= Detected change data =
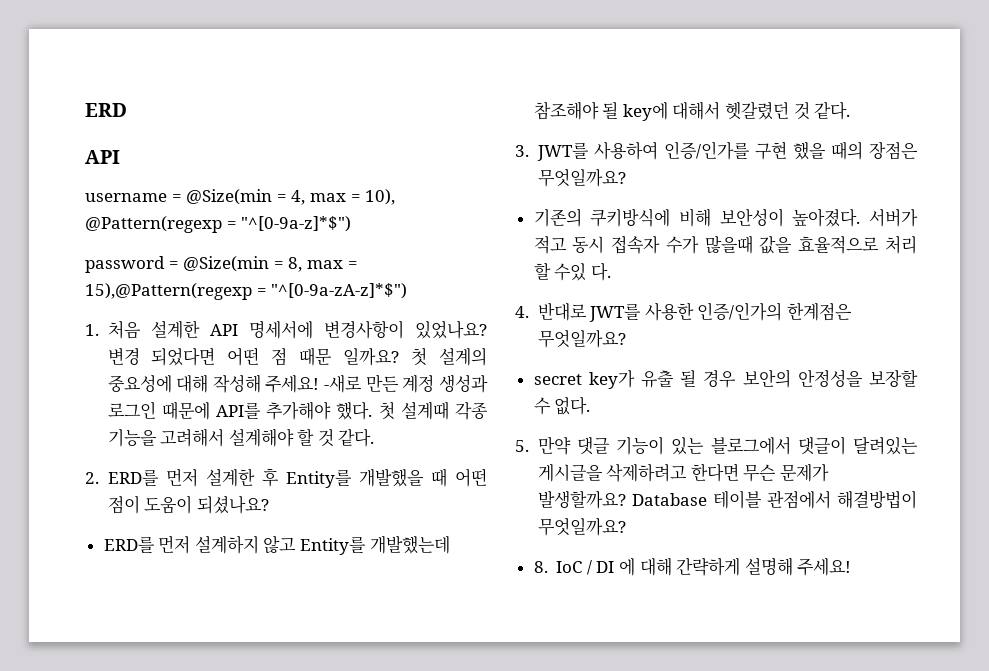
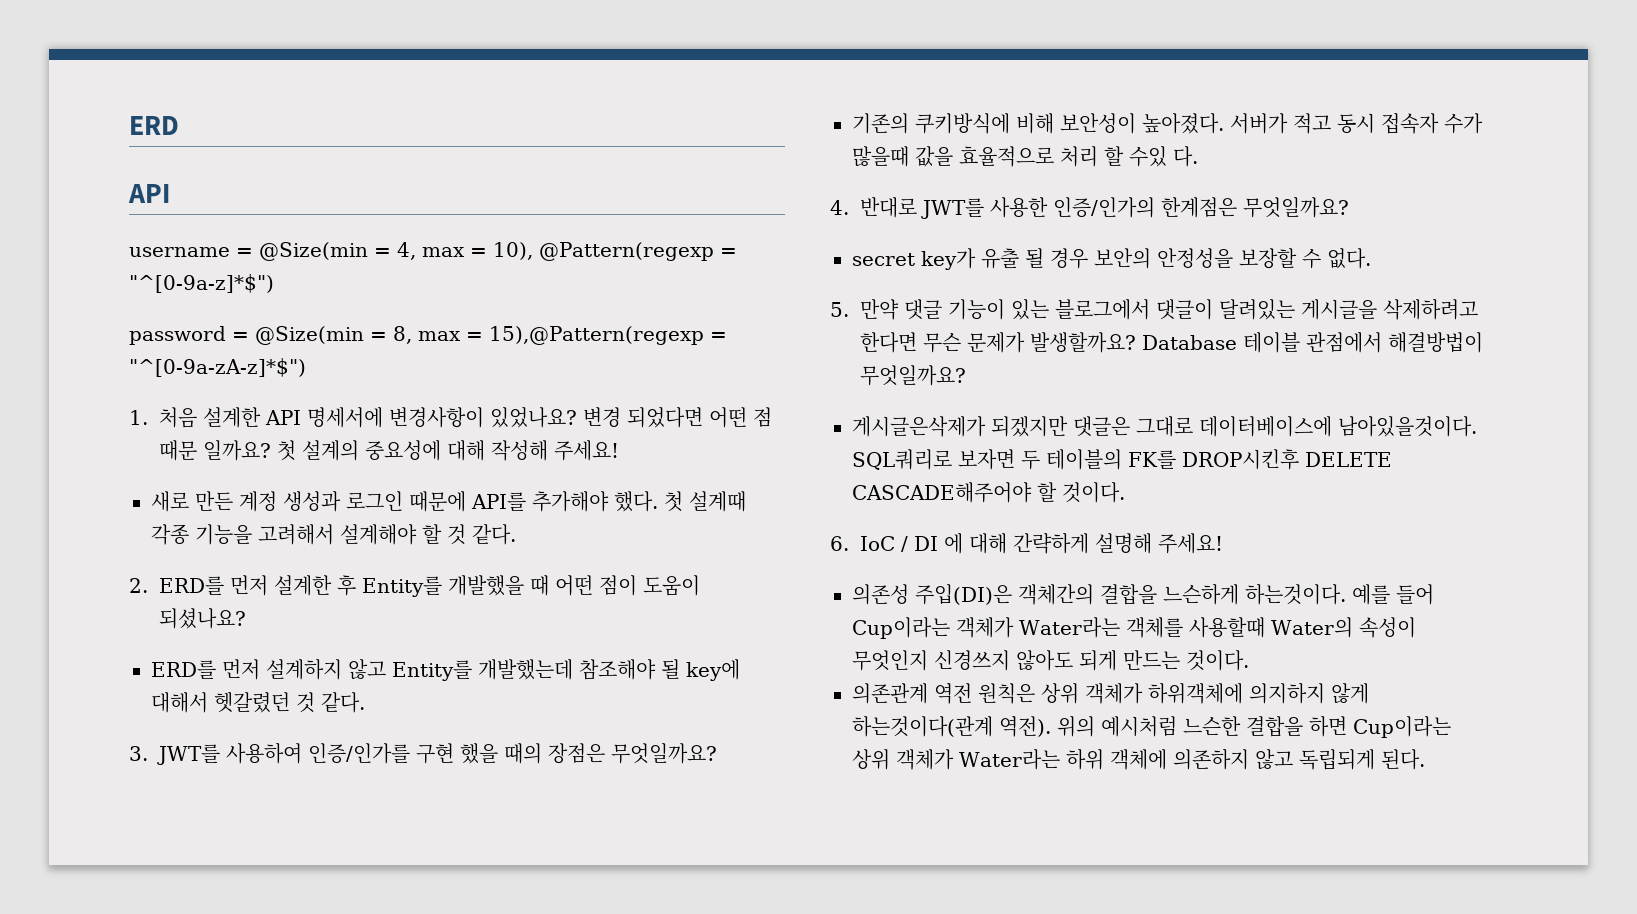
[324,374,363,393] -새로 -> [151,491,189,512] // 새로
[533,561,548,573] 8. -> [852,416,1477,437] [852,449,1392,470] [852,482,1125,503] [830,536,849,551] 게시글은삭제가 되겠지만 댓글은 그대로 데이터베이스에 남아있을것이다. SQL쿼리로 보자면 두 테이블의 FK를 DROP시킨후 DELETE CASCADE해주어야 할 것이다. // 6.
(852, 567) none -> [852,584,1434,605] [852,617,1416,639] [852,650,1249,671] [852,683,1369,704] [852,716,1451,738] [852,749,1425,770] // 의존성 주입(DI)은 객체간의 결합을 느슨하게 하는것이다. 예를 들어 Cup이라는 객체가 Water라는 객체를 사용할때 Water의 속성이 무엇인지 신경쓰지 않아도 되게 만드는 것이다. // 의존관계 역전 원칙은 상위 객체가 하위객체에 의지하지 않게 하는것이다(관계 역전). 위의 예시처럼 느슨한 결합을 하면 Cup이라는 상위 객체가 Water라는 하위 객체에 의존하지 않고 독립되게 된다.

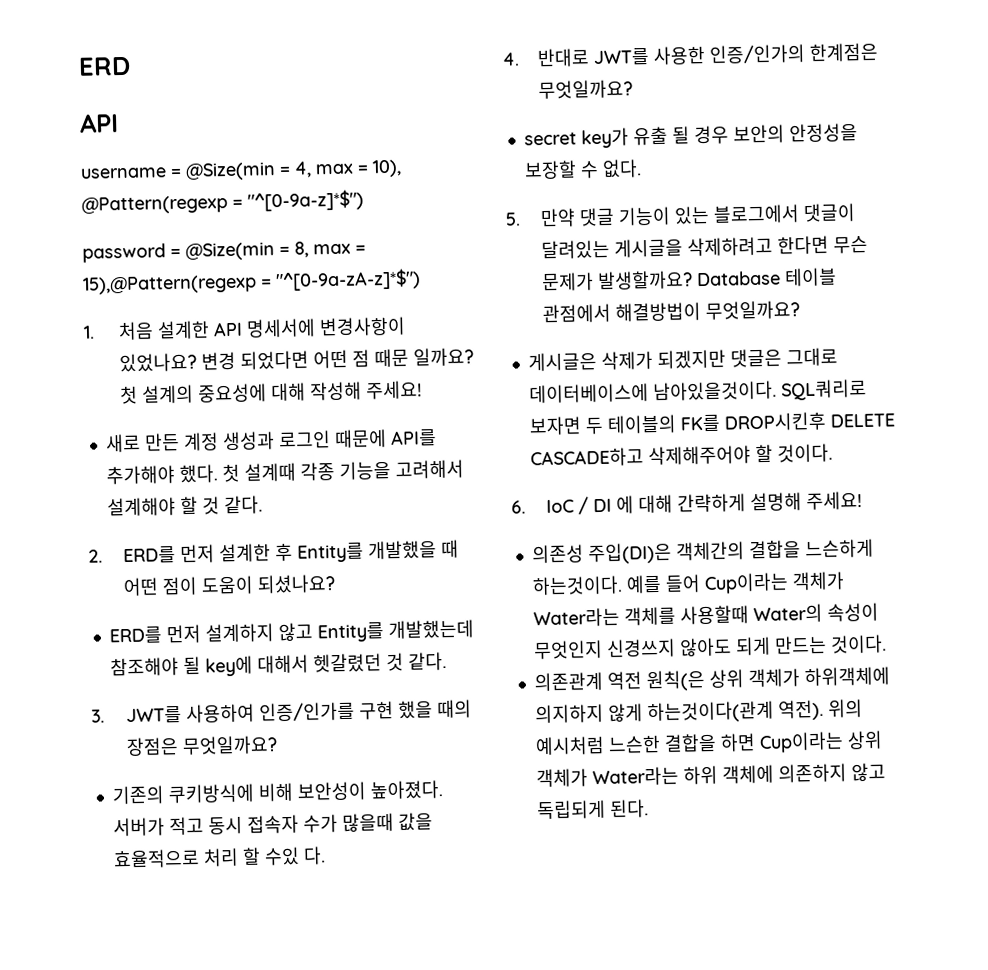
[852,416,986,437] 게시글은삭제가 -> [527,350,653,372] 게시글은 삭제가
[852,482,1032,503] CASCADE해주어야 -> [529,445,751,468] CASCADE하고 삭제해주어야
[978,683,1035,704] 원칙은 -> [645,670,705,692] 원칙(은

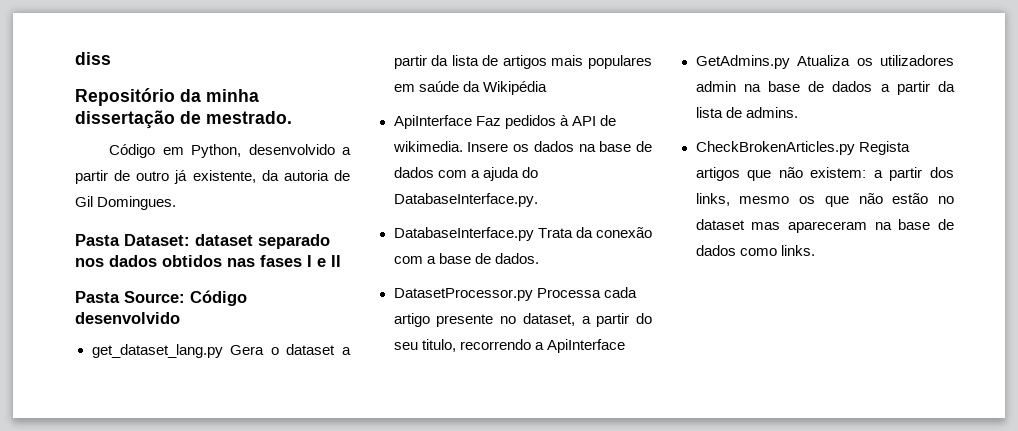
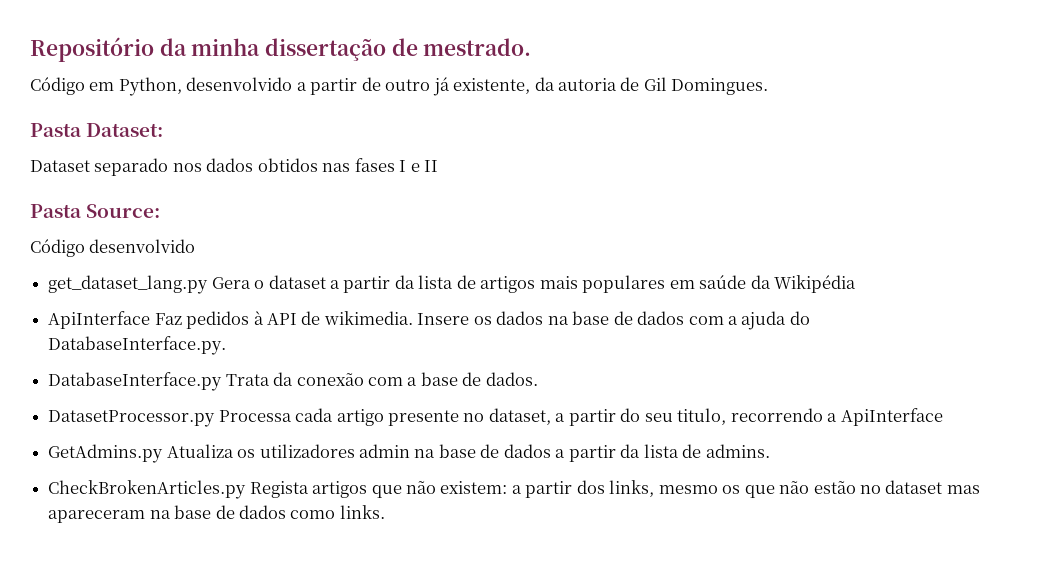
[75,52,111,65] diss // -> (30, 49) none
[195,234,253,246] dataset -> [30,160,90,172] // Dataset
(185, 297) none -> (161, 211) //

= Work to complete =
Where the line containing "[978,683,1035,704] 원칙은 ->" appears in the records above, begin copying and continue exactly through the last line, with nothing else; omit every picture.

= Solved problem =
[978,683,1035,704] 원칙은 -> [645,670,705,692] 원칙(은

[75,52,111,65] diss // -> (30, 49) none
[195,234,253,246] dataset -> [30,160,90,172] // Dataset
(185, 297) none -> (161, 211) //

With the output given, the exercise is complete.